Task to carry out: Across the whole listing, return each line exactly, with no images included.

Data to examine:
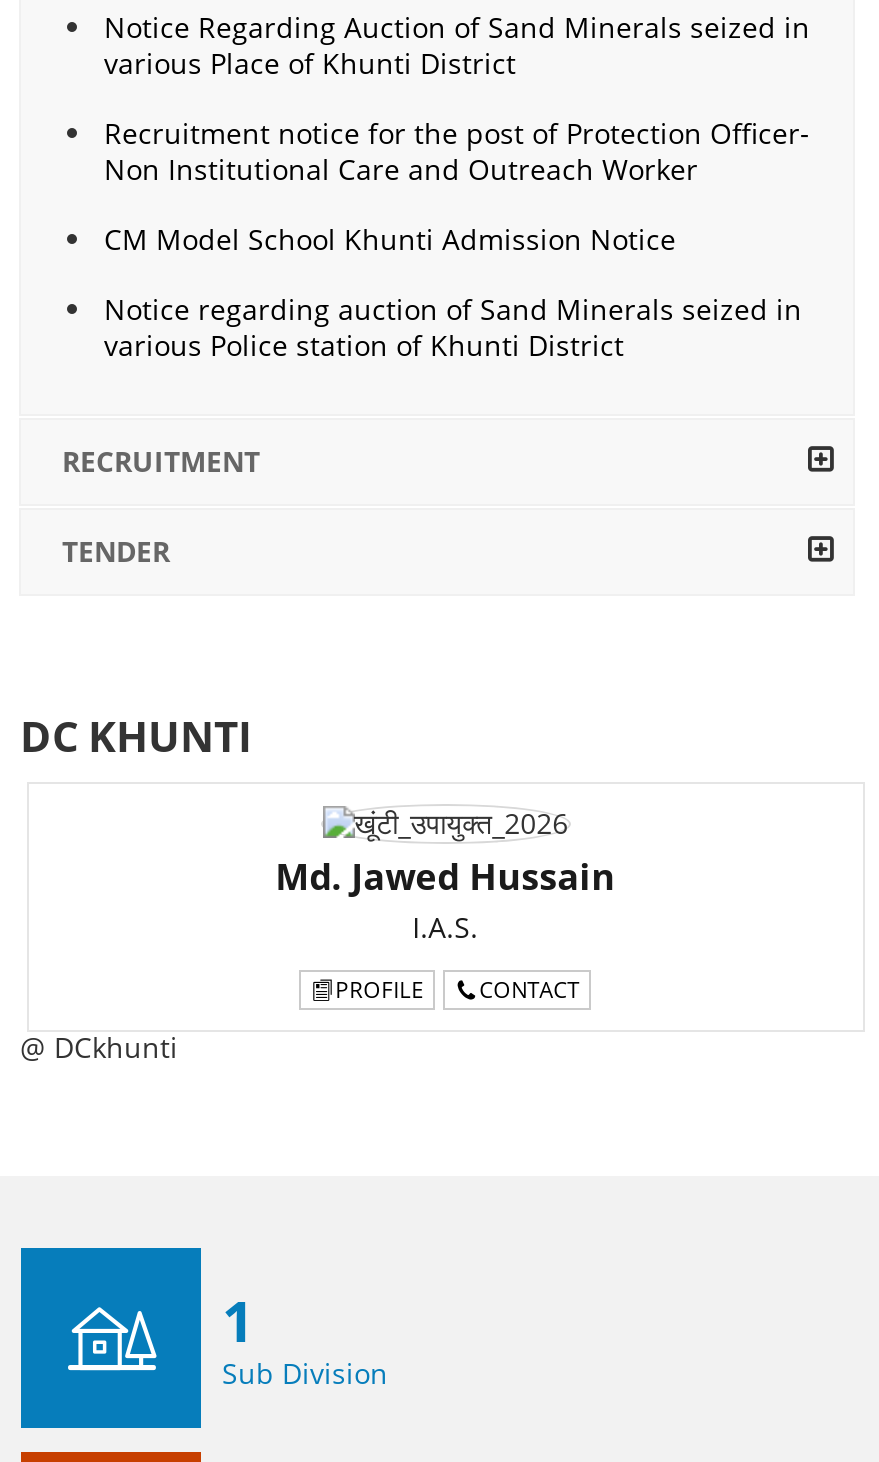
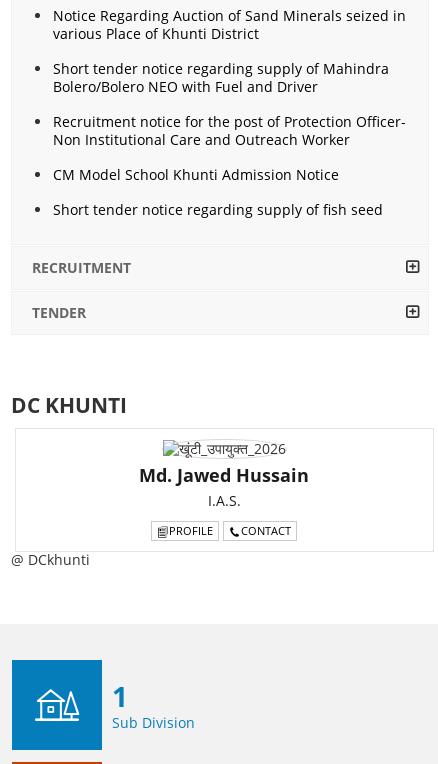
+ Short tender notice regarding supply of Mahindra
+ Bolero/Bolero NEO with Fuel and Driver

moved down: Recruitment notice for the post of Protection Officer- | Non Institutional Care and Outreach Worker | CM Model School Khunti Admission Notice

- Notice regarding auction of Sand Minerals seized in
- various Police station of Khunti District
+ Short tender notice regarding supply of fish seed
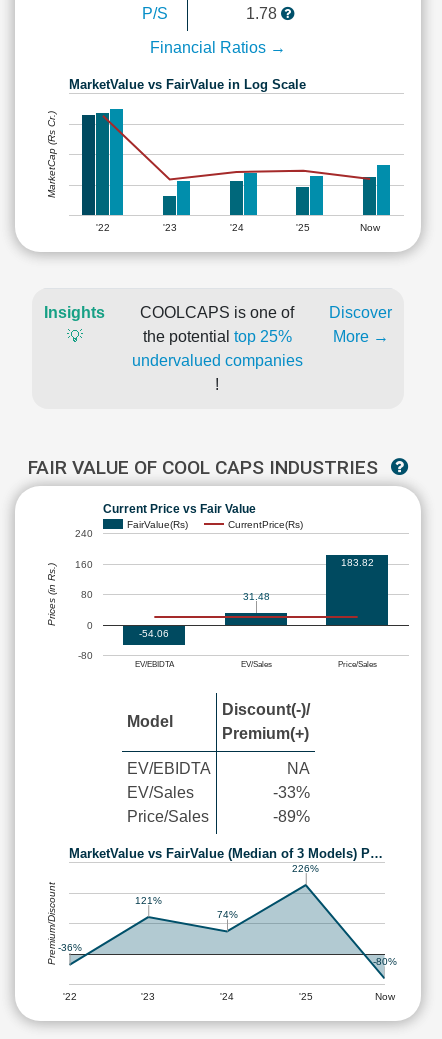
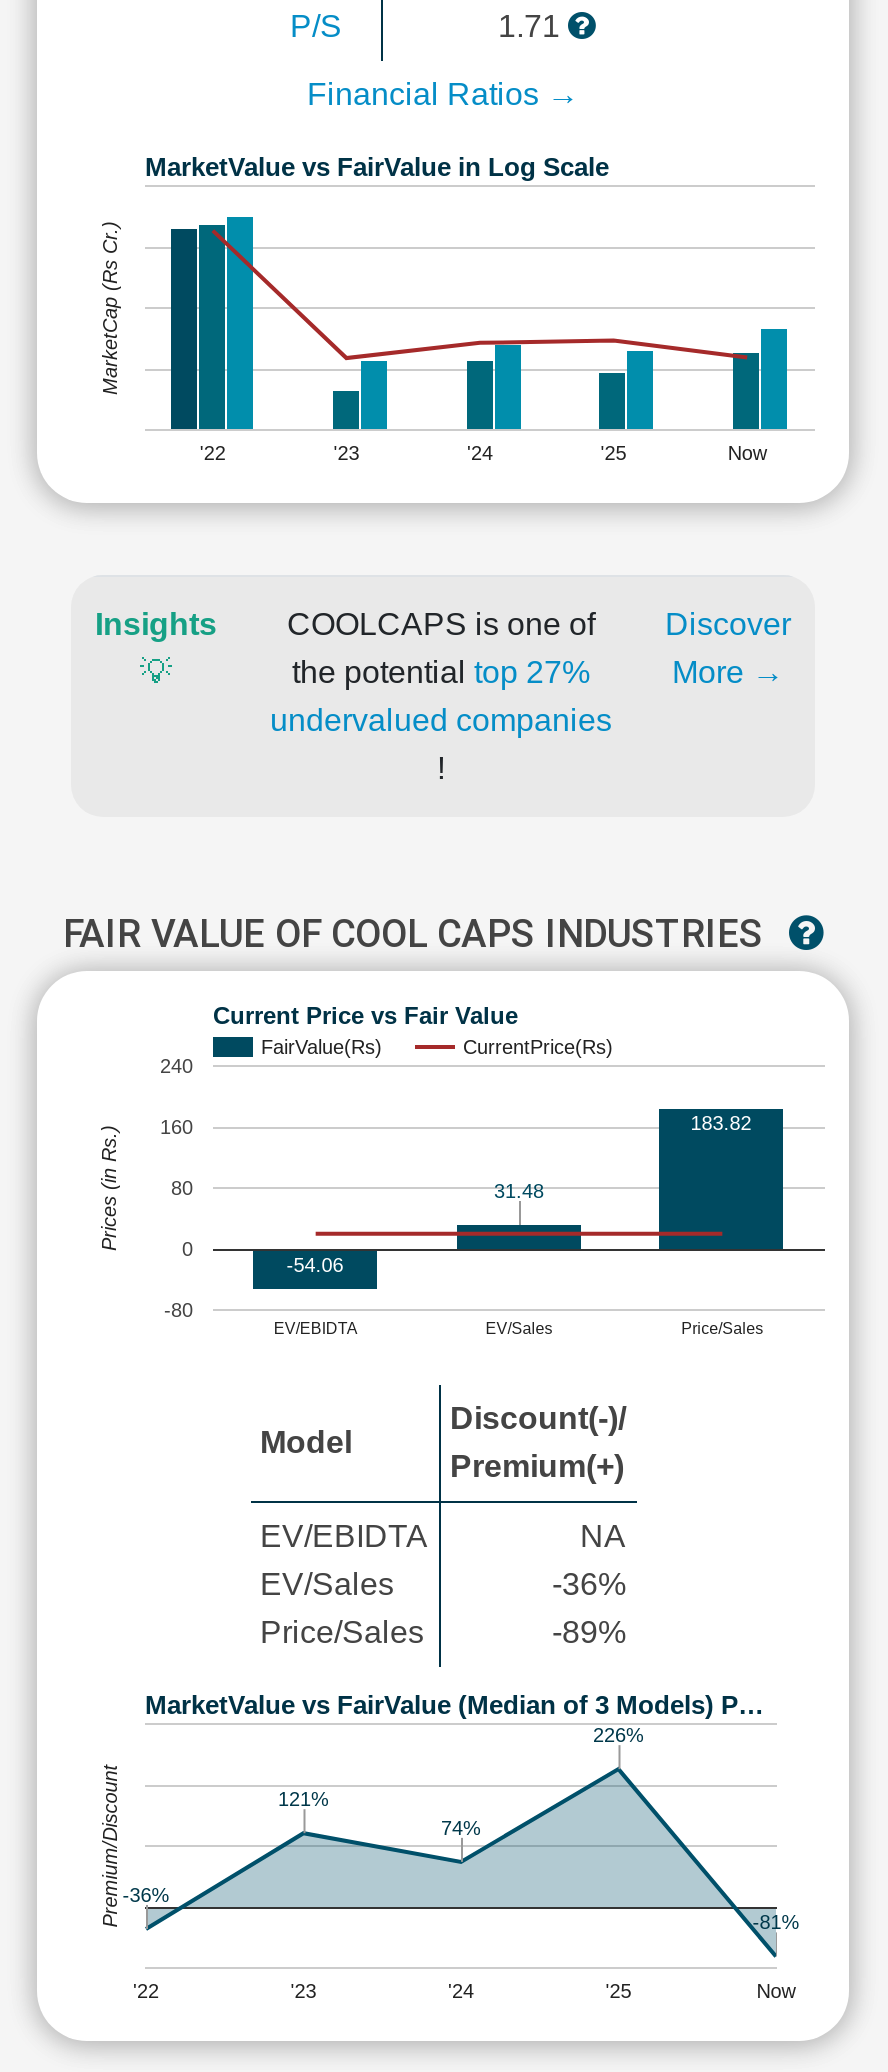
- 1.78
+ 1.71

- the potential top 25%
+ the potential top 27%

- -33%
+ -36%

- -80%
+ -81%
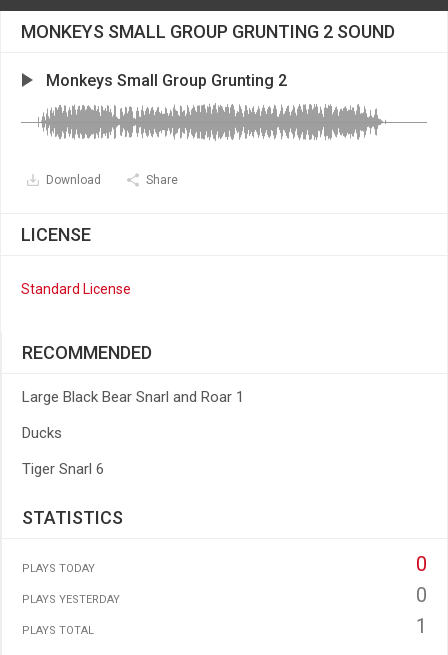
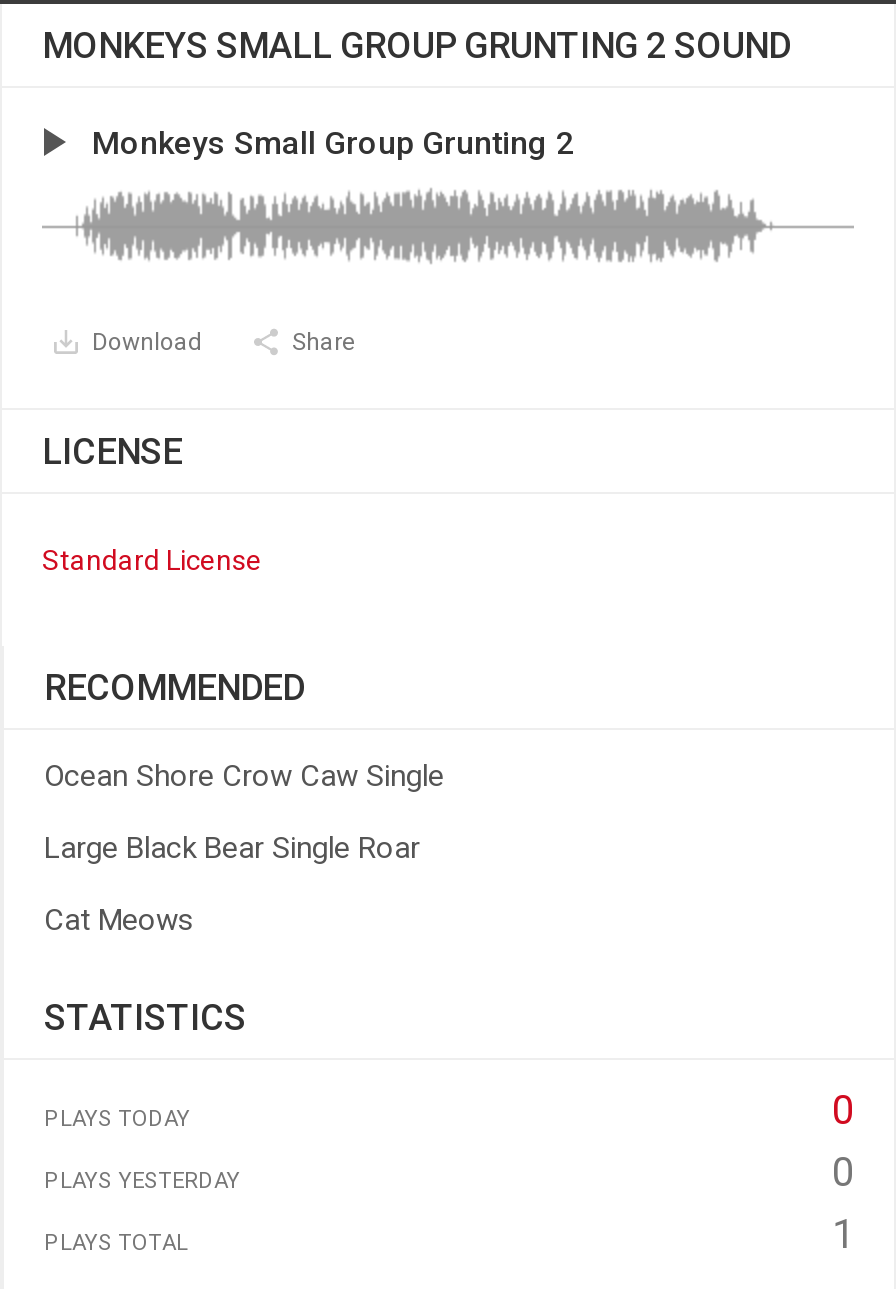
- Large Black Bear Snarl and Roar 1
+ Ocean Shore Crow Caw Single

- Ducks
+ Large Black Bear Single Roar

- Tiger Snarl 6
+ Cat Meows
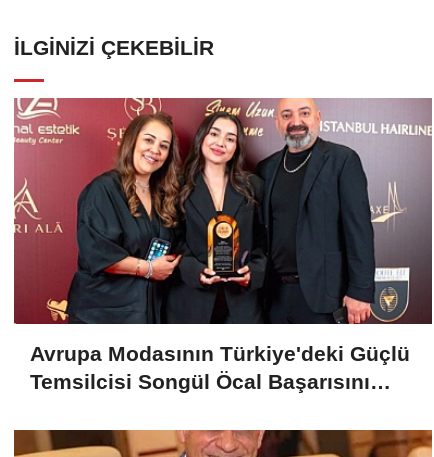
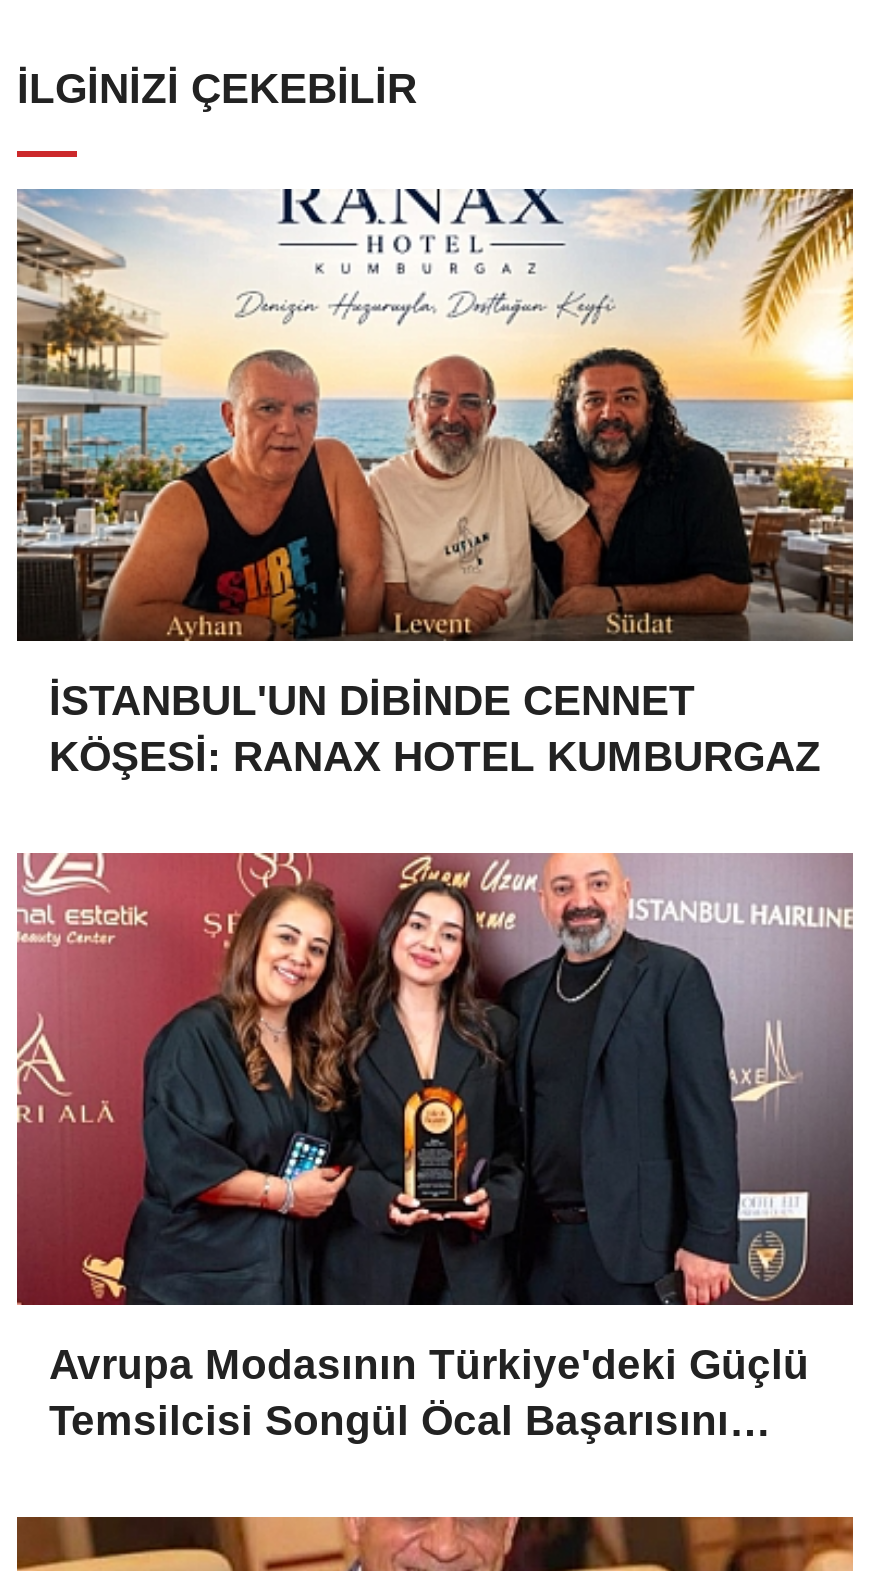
+ [image]
+ İSTANBUL'UN DİBİNDE CENNET
+ KÖŞESİ: RANAX HOTEL KUMBURGAZ
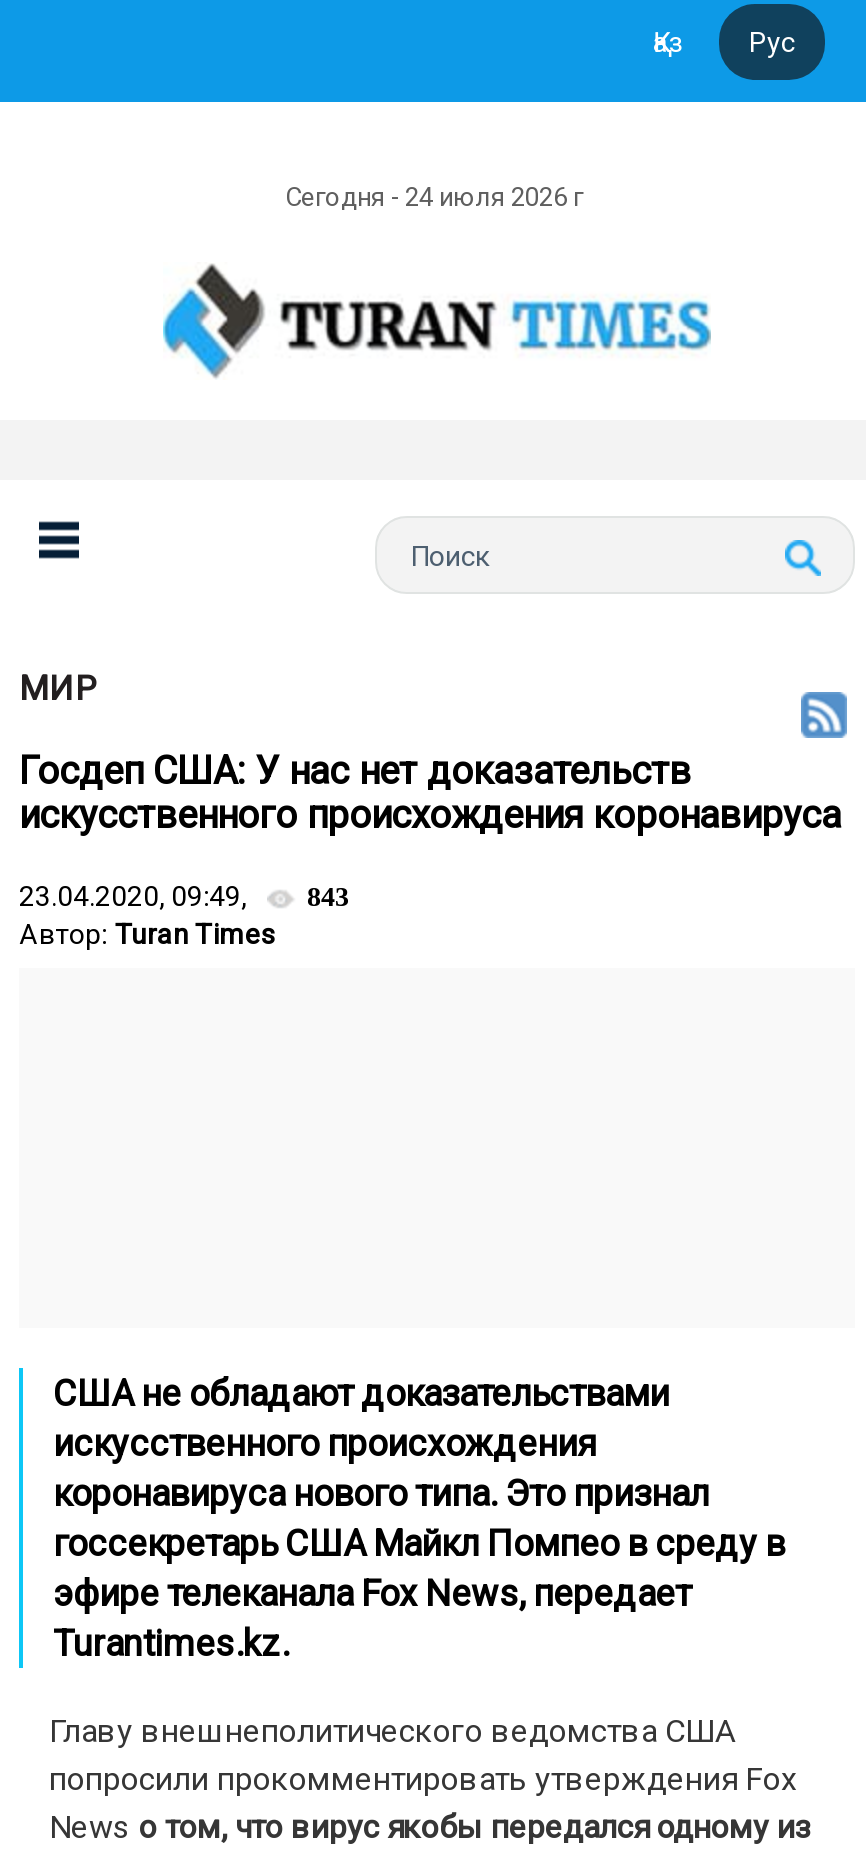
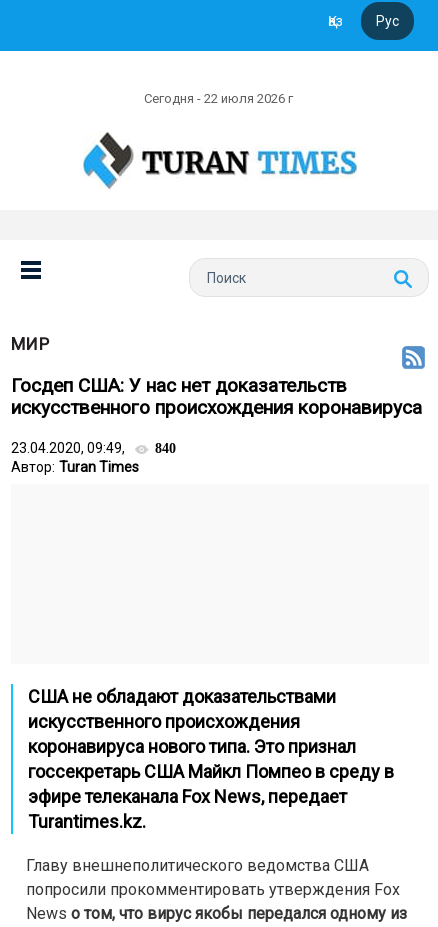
- Сегодня - 24 июля 2026 г
+ Сегодня - 22 июля 2026 г

- 23.04.2020, 09:49, 843
+ 23.04.2020, 09:49, 840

Exercise answer:
+ Short tender notice regarding supply of Mahindra
+ Bolero/Bolero NEO with Fuel and Driver

moved down: Recruitment notice for the post of Protection Officer- | Non Institutional Care and Outreach Worker | CM Model School Khunti Admission Notice

- Notice regarding auction of Sand Minerals seized in
- various Police station of Khunti District
+ Short tender notice regarding supply of fish seed
- 1.78
+ 1.71

- the potential top 25%
+ the potential top 27%

- -33%
+ -36%

- -80%
+ -81%
- Large Black Bear Snarl and Roar 1
+ Ocean Shore Crow Caw Single

- Ducks
+ Large Black Bear Single Roar

- Tiger Snarl 6
+ Cat Meows
+ [image]
+ İSTANBUL'UN DİBİNDE CENNET
+ KÖŞESİ: RANAX HOTEL KUMBURGAZ
- Сегодня - 24 июля 2026 г
+ Сегодня - 22 июля 2026 г

- 23.04.2020, 09:49, 843
+ 23.04.2020, 09:49, 840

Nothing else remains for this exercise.